MuSe-Humor: Humor Detection Sub-Challenge (MuSe 2022)
- 1. University of Augsburg
- 2. University of Passau
- 3. Imperial College London
Description
Description: Predicting the presence of humor in football press conference recordings. Available modalities: audio and video, transcriptions.
Labels: windows of 2 seconds are given a binary label, indicating presence and absence of humor. 9 human annotators labelled each video.
Dataset: MuSe-Humor is based on the novel Passau-Spontaneous Football Coach Humor (Passau-SFCH) dataset. It includes press conference recordings of 10 different German Bundesliga football coaches collected in 2017. The data provided here only includes segments in which the respective coach is speaking.
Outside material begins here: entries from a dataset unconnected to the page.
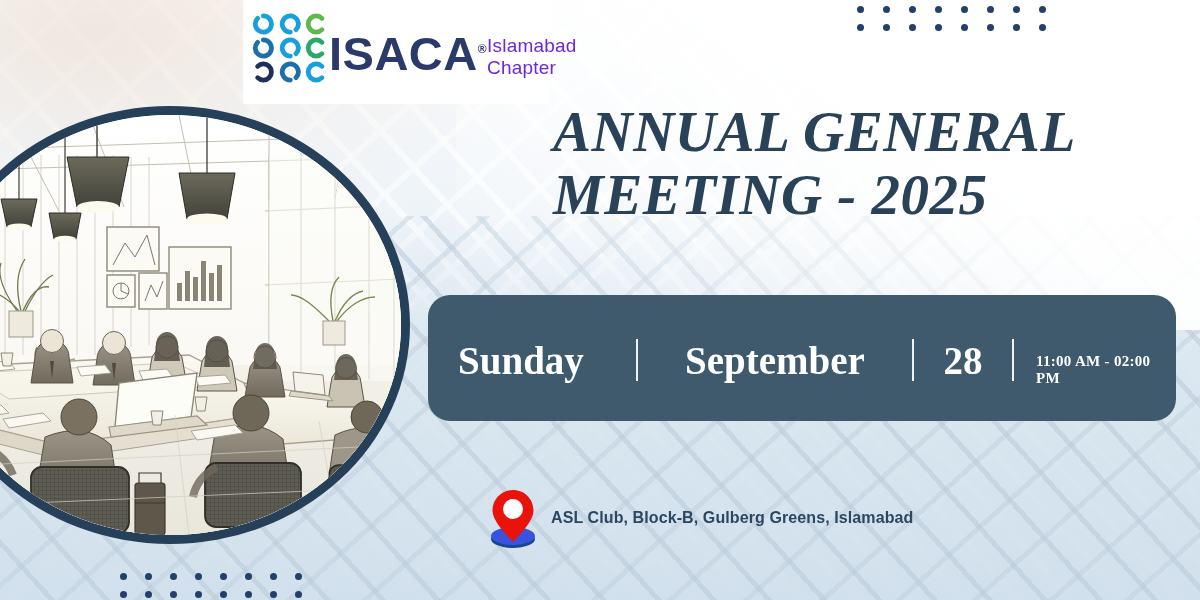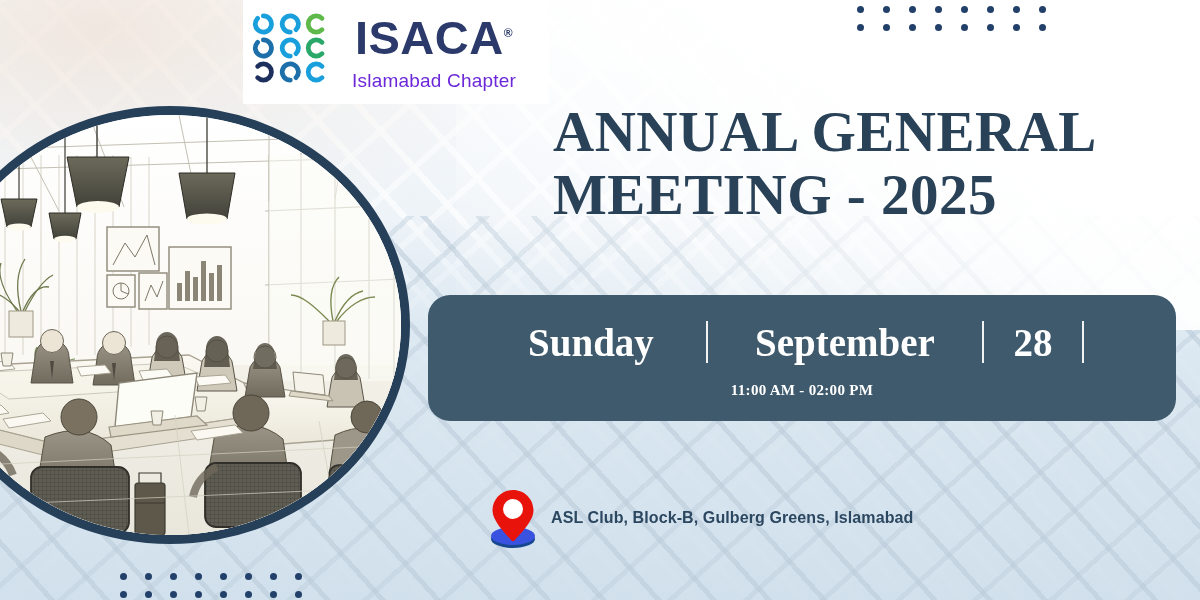--- a/index.html
+++ b/index.html
@@ -83,7 +83,7 @@
     margin-top:-8px;
   }
   .ring { width:100%; height:100%; }
-  .logo-text { flex:1; display:flex; flex-direction:column; align-items:center; }
+  .logo-text { flex:1; display:flex; align-items:center; }
   .logo-word {
     font-family:"Liberation Sans", sans-serif;
     font-weight:bold;

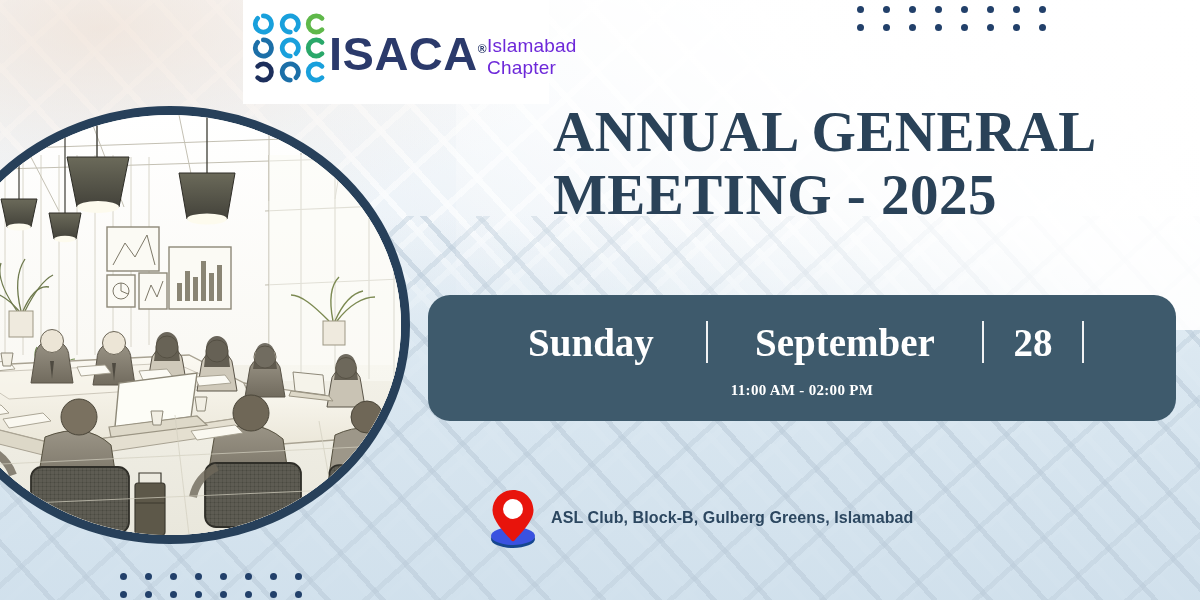--- a/index.html
+++ b/index.html
@@ -115,7 +115,7 @@
     color:#2a4258;
     letter-spacing:0.5px;
   }
-  .title-line { display:block; white-space:nowrap; }
+  .title-line { display:block; white-space:nowrap;font-style:italic; }
   .title-line-2 { margin-top:-4px; }
 
   

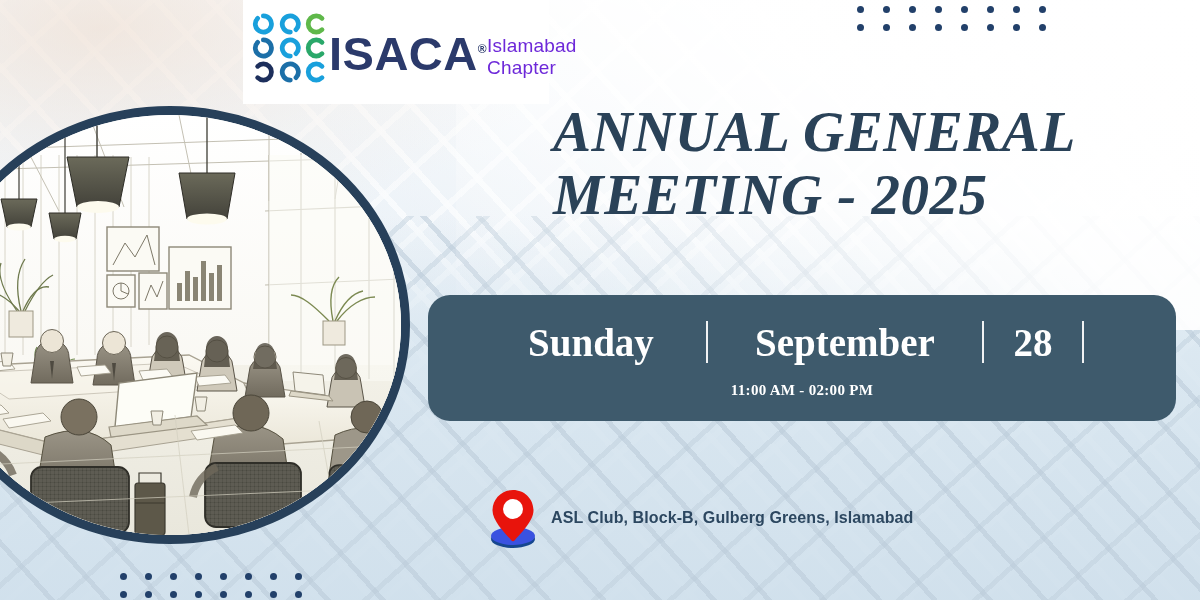--- a/index.html
+++ b/index.html
@@ -125,7 +125,7 @@
     width:748px; height:126px;
     background:#3e5a6c;
     border-radius:22px;
-    display:flex; flex-direction:column;
+    display:flex; flex-direction:row;
     align-items:center; justify-content:center;
     padding-top:4px;
   }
The training data set contains recordings of 4 coaches, development and test data each contain recordings of 3 coaches.
Change in Version 1.1: we added the manually corrected transcriptions and BERT features based on them.
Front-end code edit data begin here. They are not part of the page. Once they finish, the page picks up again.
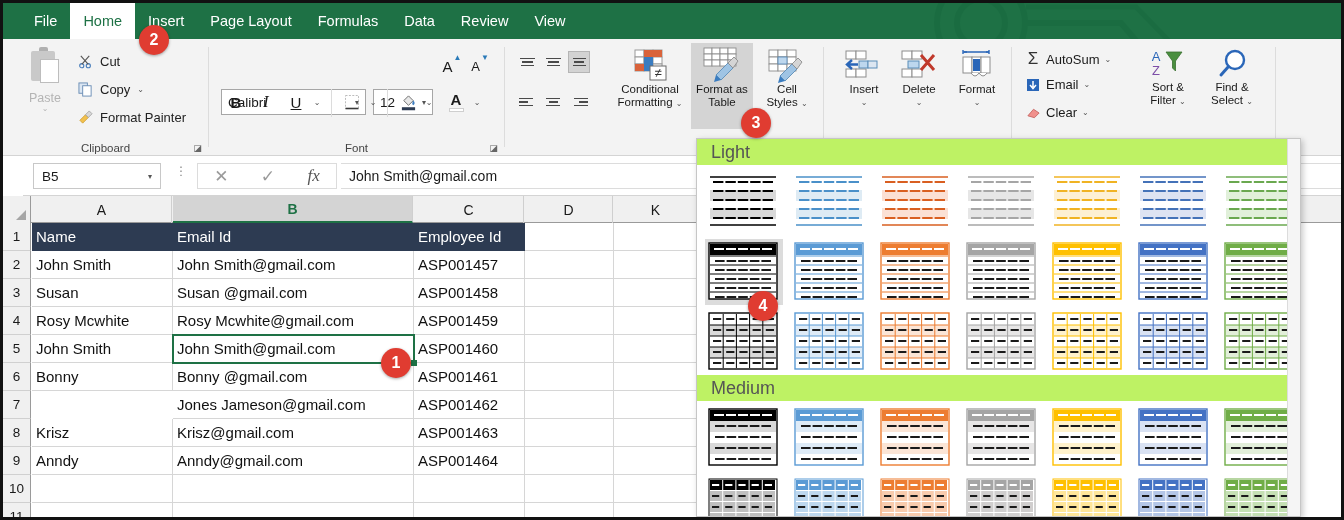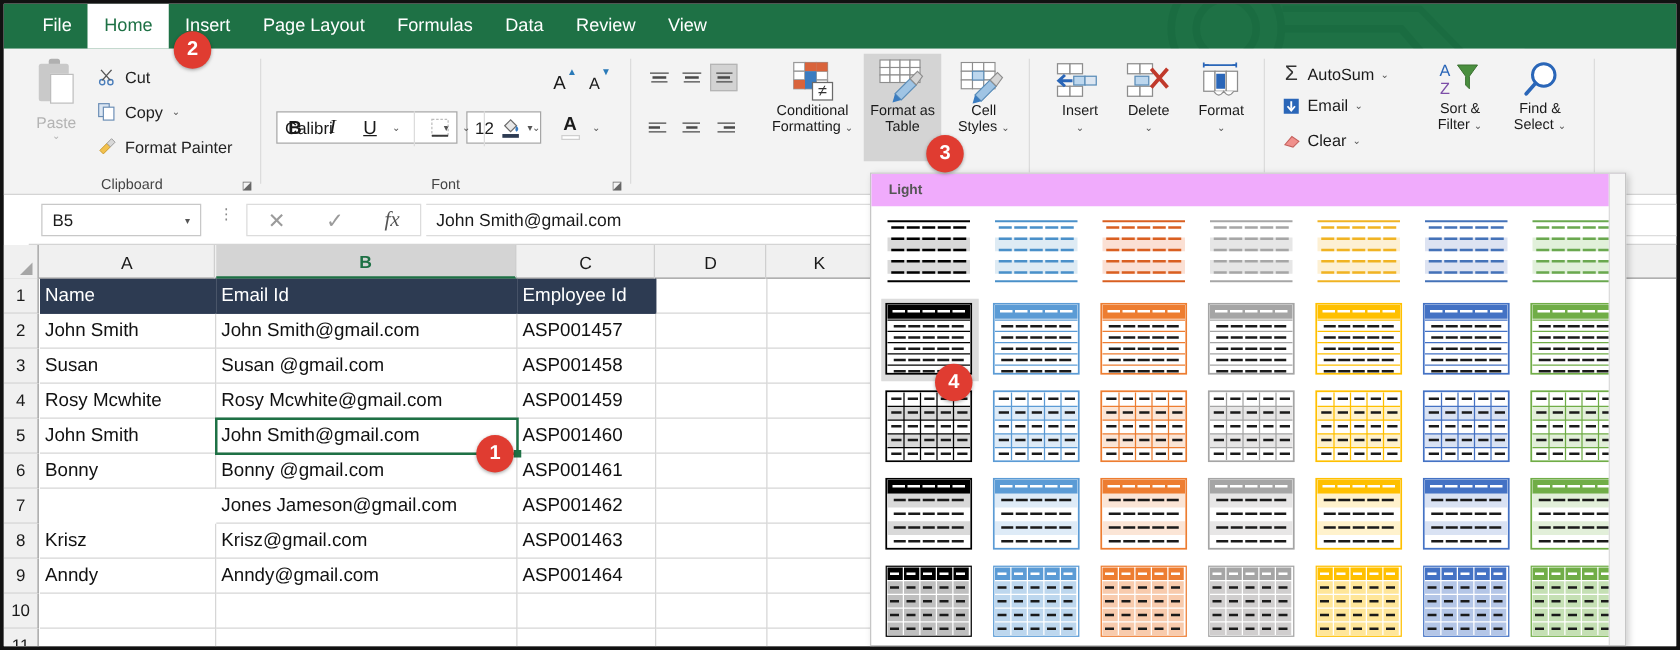--- a/index.html
+++ b/index.html
@@ -141,7 +141,7 @@
     background:#fff; border:1px solid #c6c6c6; box-shadow:2px 2px 6px rgba(0,0,0,.22);
     overflow:hidden; z-index:30;
   }
-  .gsec{ height:26px; background:#f0abfc; display:flex; align-items:center; padding-left:14px; font-size:11px; font-weight:bold; color:#555; }
+  .gsec{ height:26px; background:#bef264; display:flex; align-items:center; padding-left:14px; font-size:18px; font-weight:normal; color:#555; }
   .grow{ display:flex; padding:4px 0 0 8px; gap:8px; }
   .gcell{ width:78px; height:66px; padding:3px; cursor:pointer; }
   .gcell.sel{ background:#dcdcdc; }

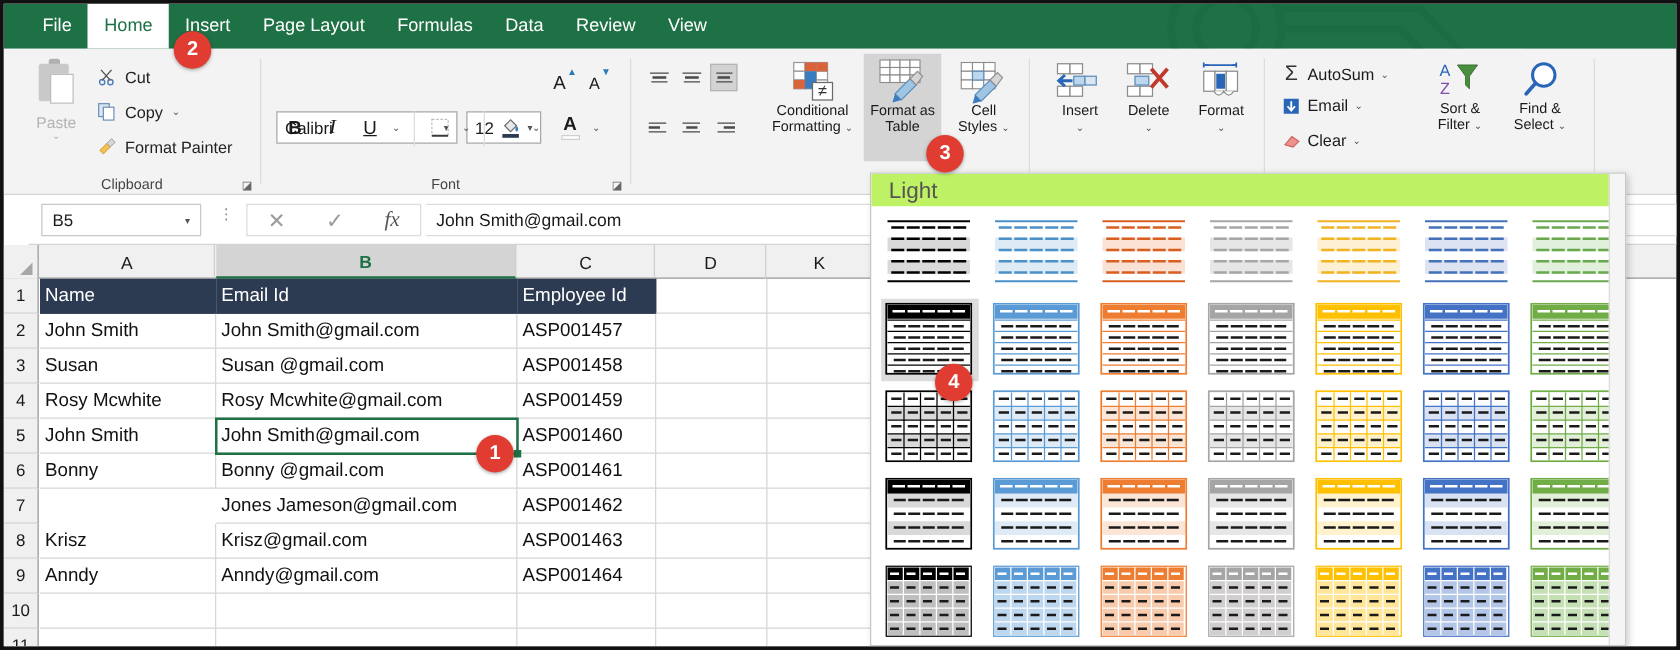--- a/index.html
+++ b/index.html
@@ -1402,6 +1402,7 @@
               <rect x="57.8" y="50" width="8.2" height="2" fill="#1a1a1a"></rect>
             </svg></div>
         </div>
+        <div class="gsec">Medium</div>
         <div class="grow">
           <div class="gcell"><svg width="70" height="58" viewBox="0 0 70 58">
               <rect x="1" y="1" width="68" height="56" fill="#fff" stroke="#000000" stroke-width="1.4"></rect>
General: The 3rd Multimodal Sentiment Analysis Challenge and Workshop (MuSe) 2022 adresses research questions that are of interest to affective computing, machine learning and multimodal signal processing communities and encourages a fusion of their disciplines. The goal of the MuSe workshop and challenge is to gain new insights into the merits of each of the core modalities and to serve as a stimulating environment for the development and evaluation of multimodal affect recognition approaches.